_Directions for this task_
Write out the records in full and without alteration, setting aside their pictures.

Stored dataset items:
□ □ □ □ □ □ □

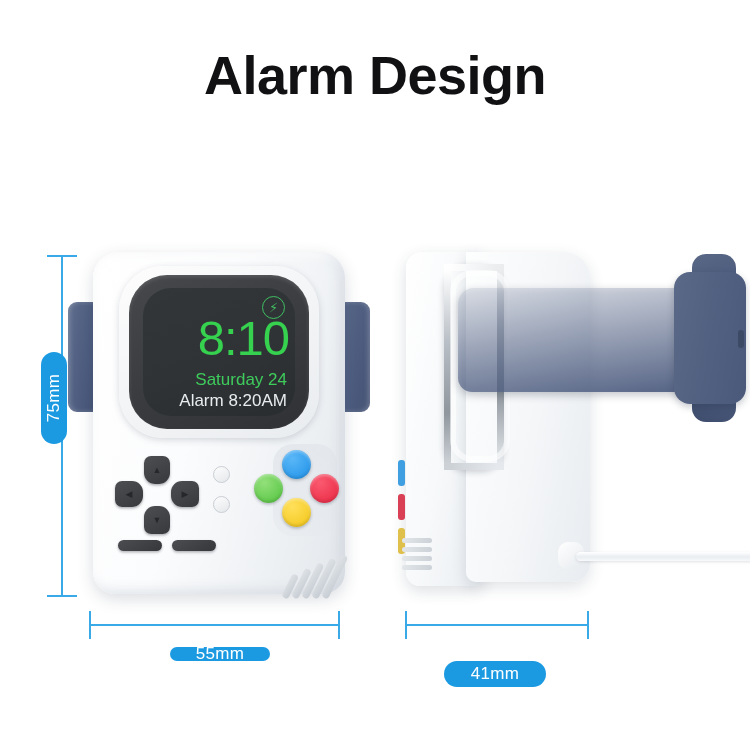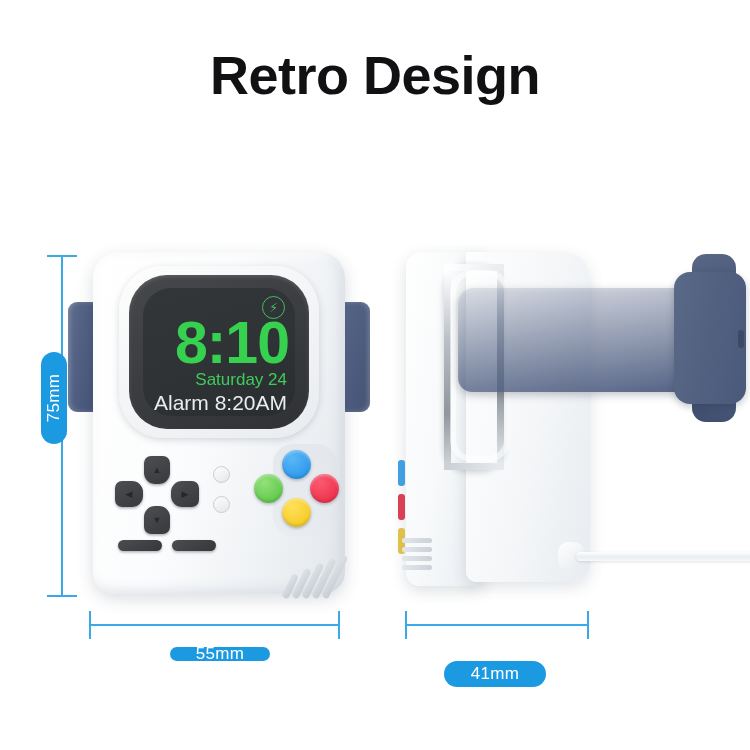"Retro Design" div.title { text: Retro -> Alarm }
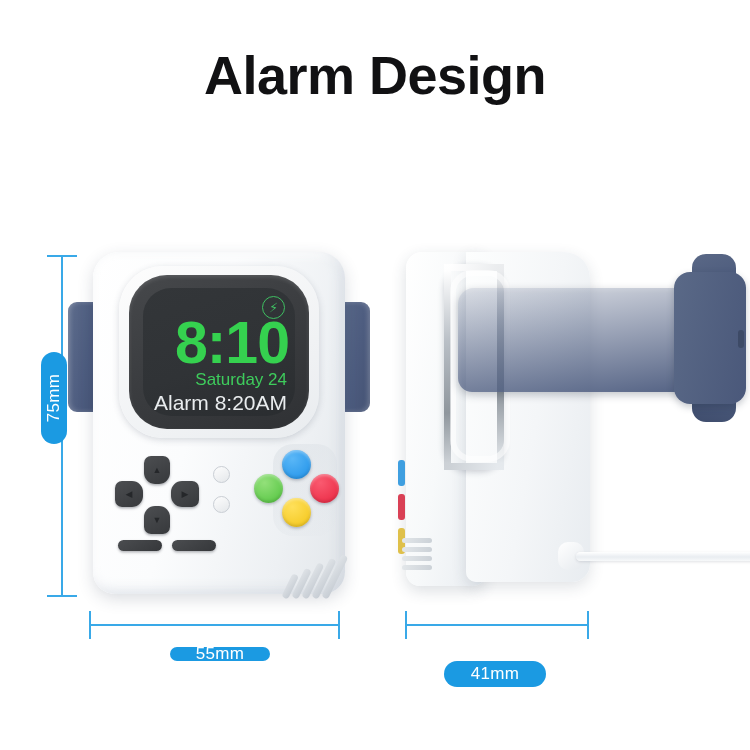"8:10" .wtime { font-size: 59px -> 49px; font-weight: bold -> normal }
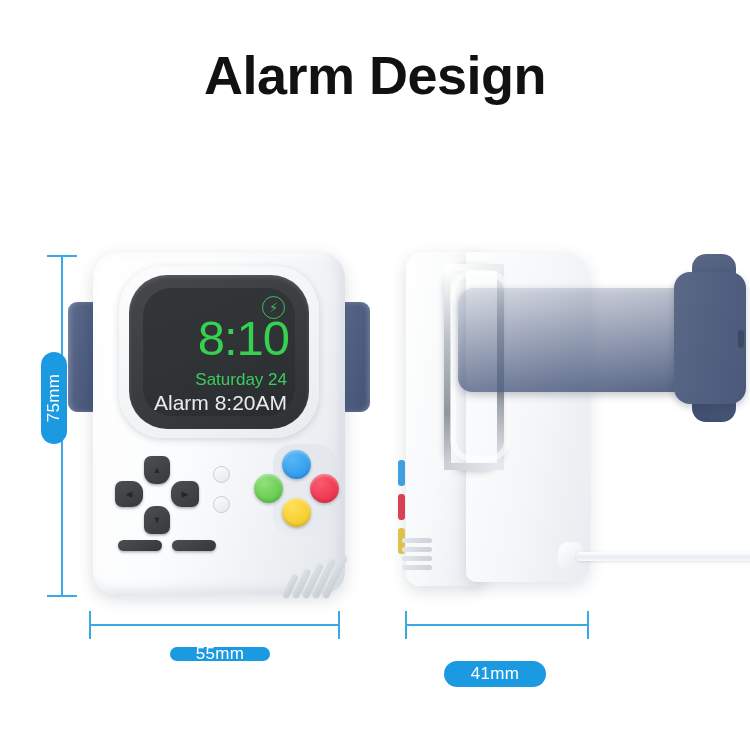"Alarm 8:20AM" .walarm { font-size: 21px -> 17px }
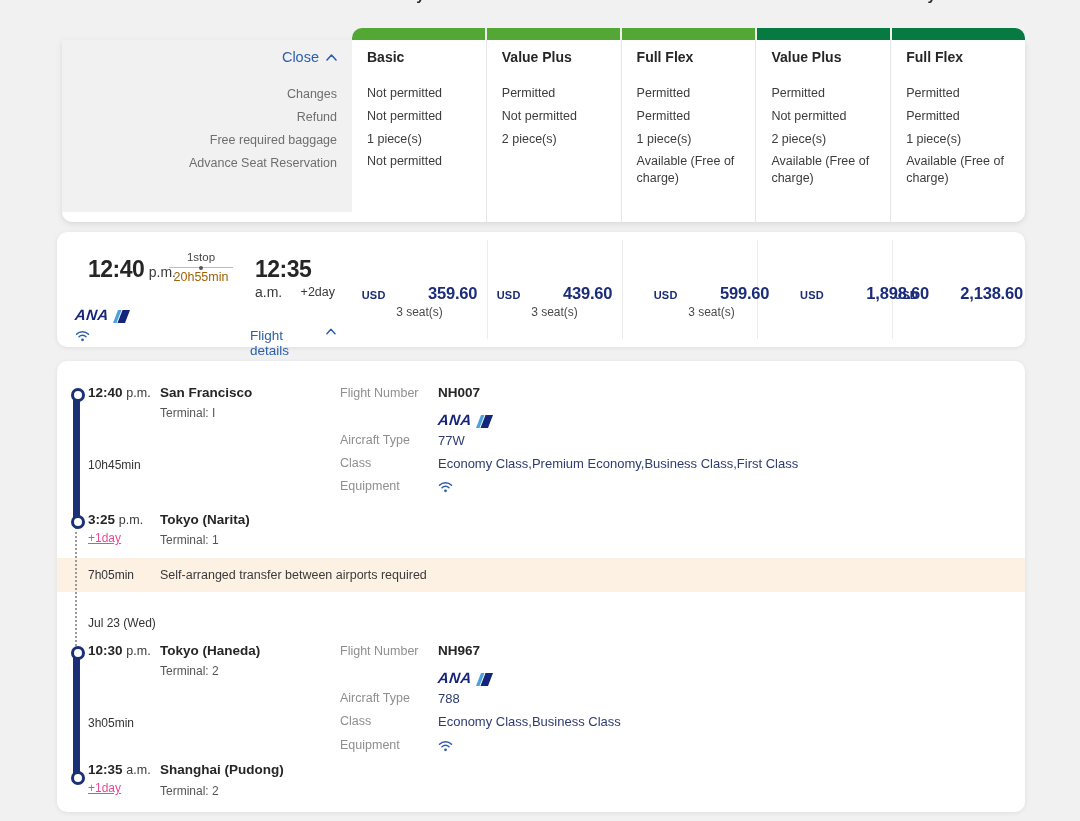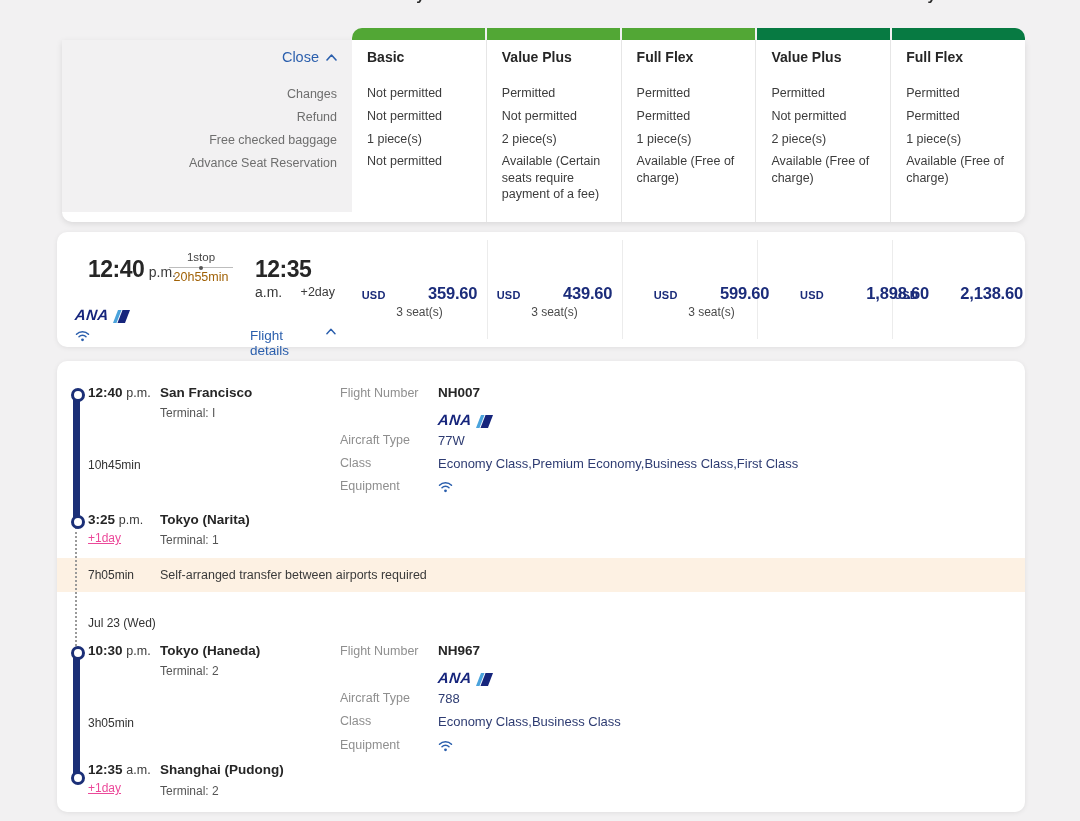"Free checked baggage" div.lbl { text: checked -> required }
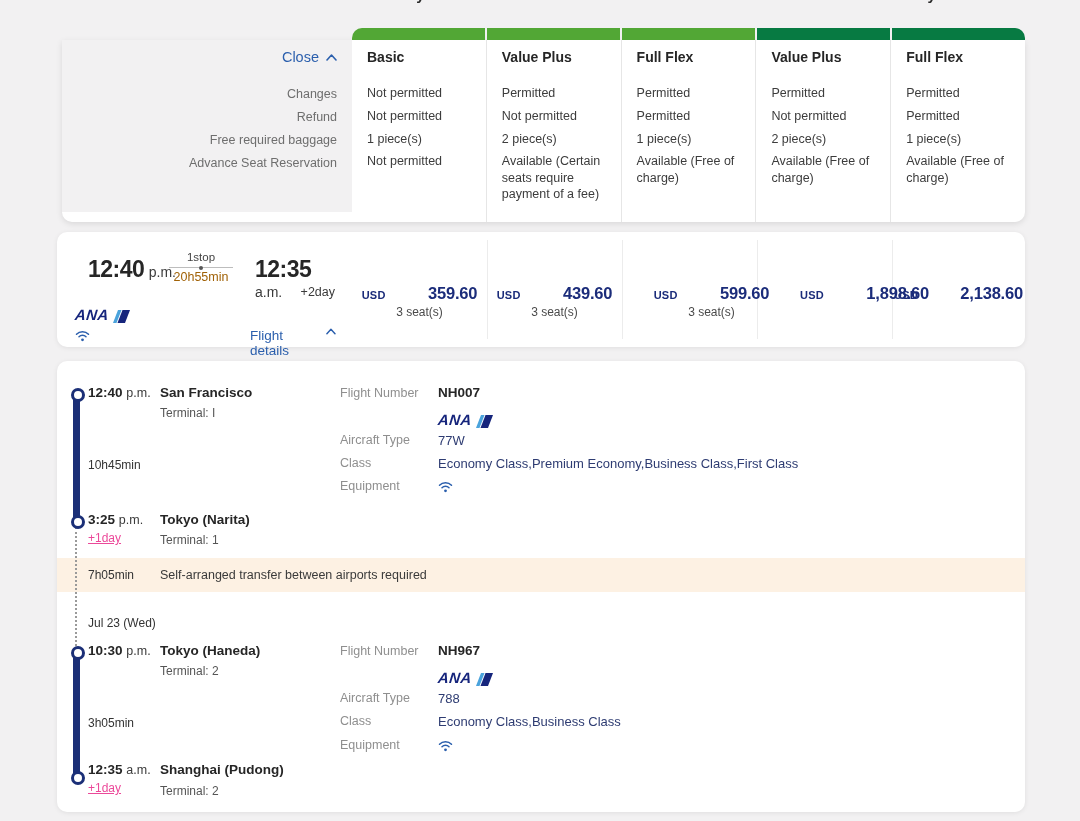"Available (Certain seats require payment" div.val { html: <div>Available (Certain seats require payment of a fee)</div> -> none }
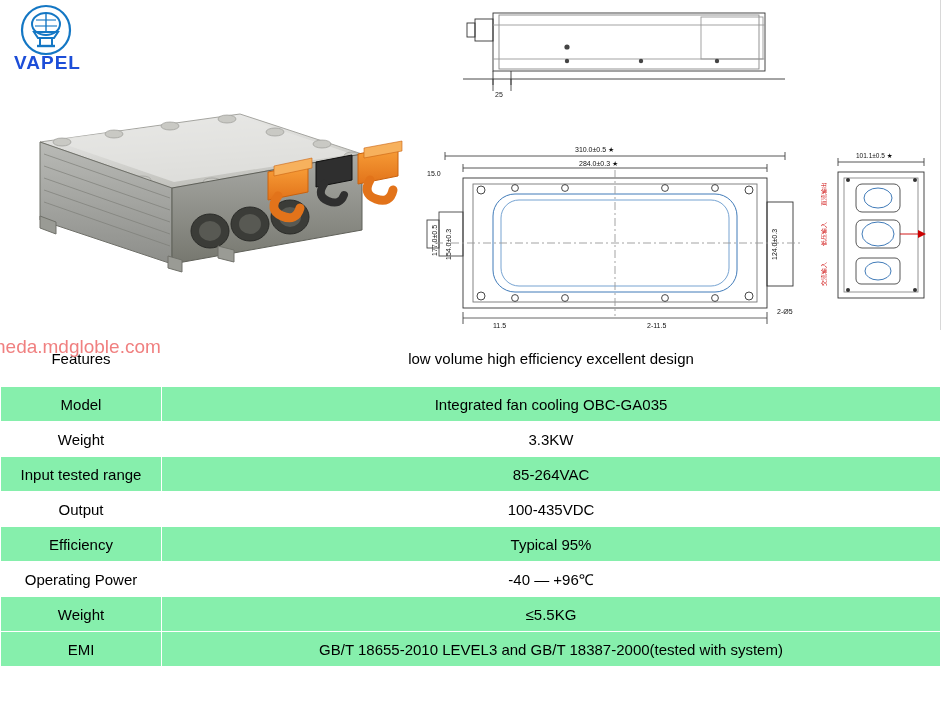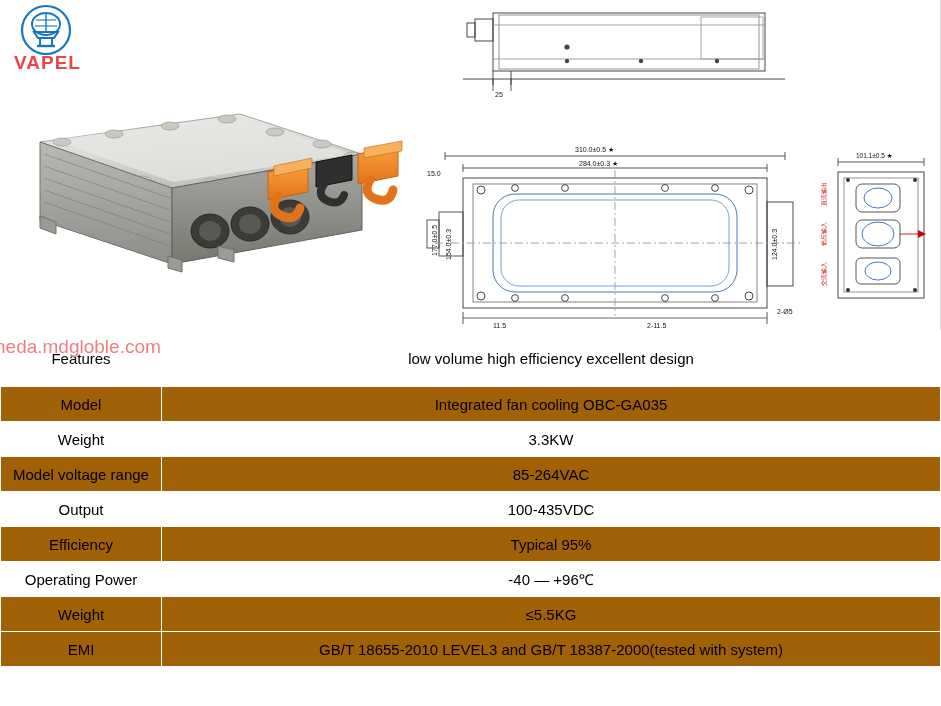"VAPEL" .logo-text { color: #ef4444 -> #1d4ed8 }
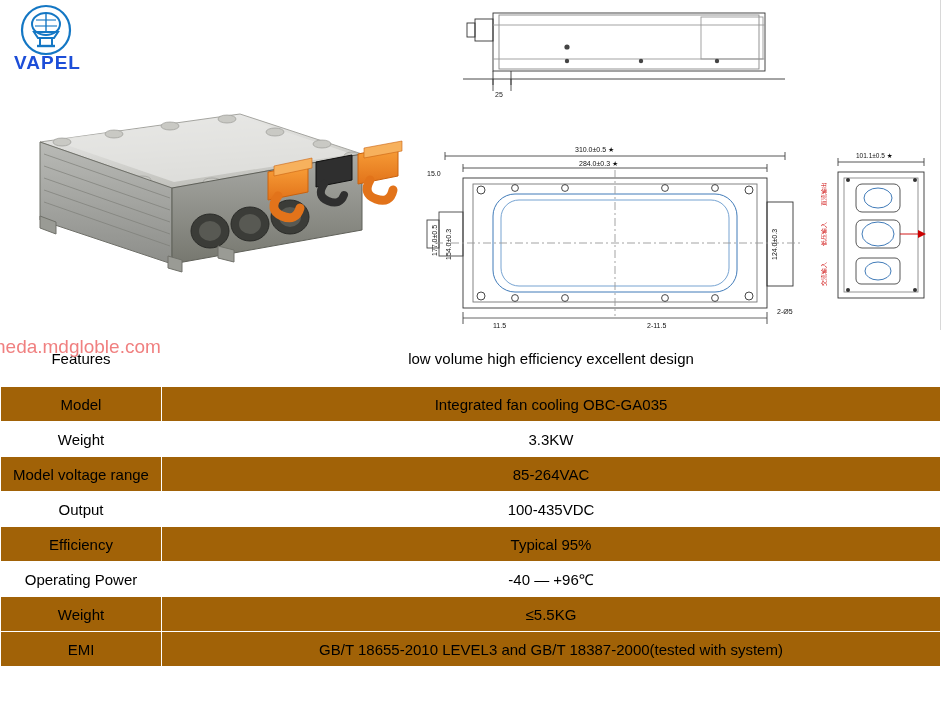"Model" tr.blue td { background: #a16207 -> #86efac }
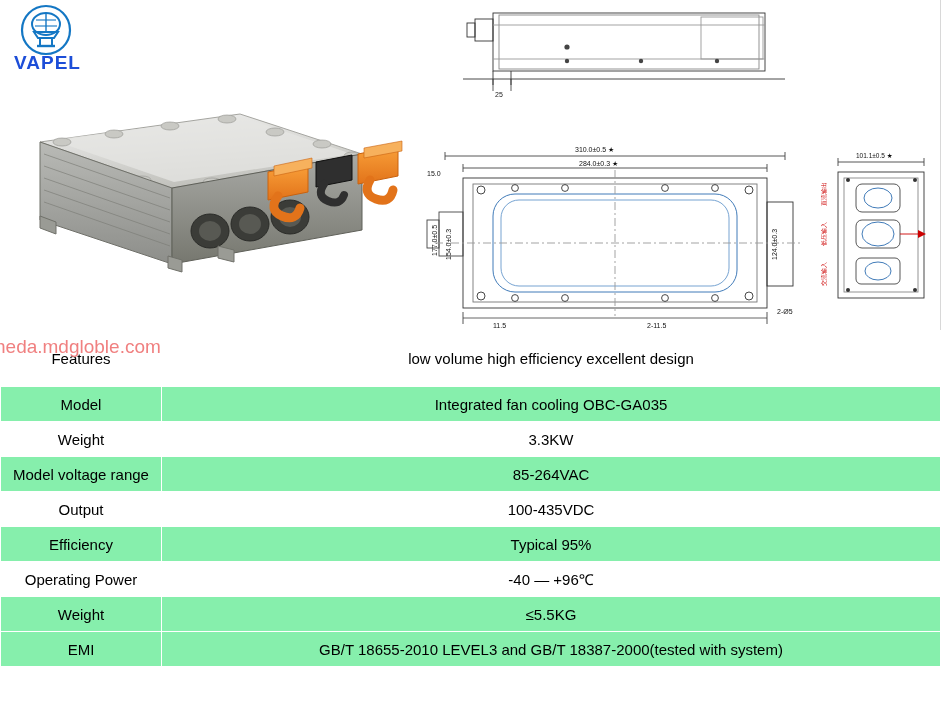"Model voltage range" td.label { text: Model voltage -> Input tested }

□ □ □ □ □ □ □

_Expected output_
"Retro Design" div.title { text: Retro -> Alarm }
"8:10" .wtime { font-size: 59px -> 49px; font-weight: bold -> normal }
"Alarm 8:20AM" .walarm { font-size: 21px -> 17px }
"Free checked baggage" div.lbl { text: checked -> required }
"Available (Certain seats require payment" div.val { html: <div>Available (Certain seats require payment of a fee)</div> -> none }
"VAPEL" .logo-text { color: #ef4444 -> #1d4ed8 }
"Model" tr.blue td { background: #a16207 -> #86efac }
"Model voltage range" td.label { text: Model voltage -> Input tested }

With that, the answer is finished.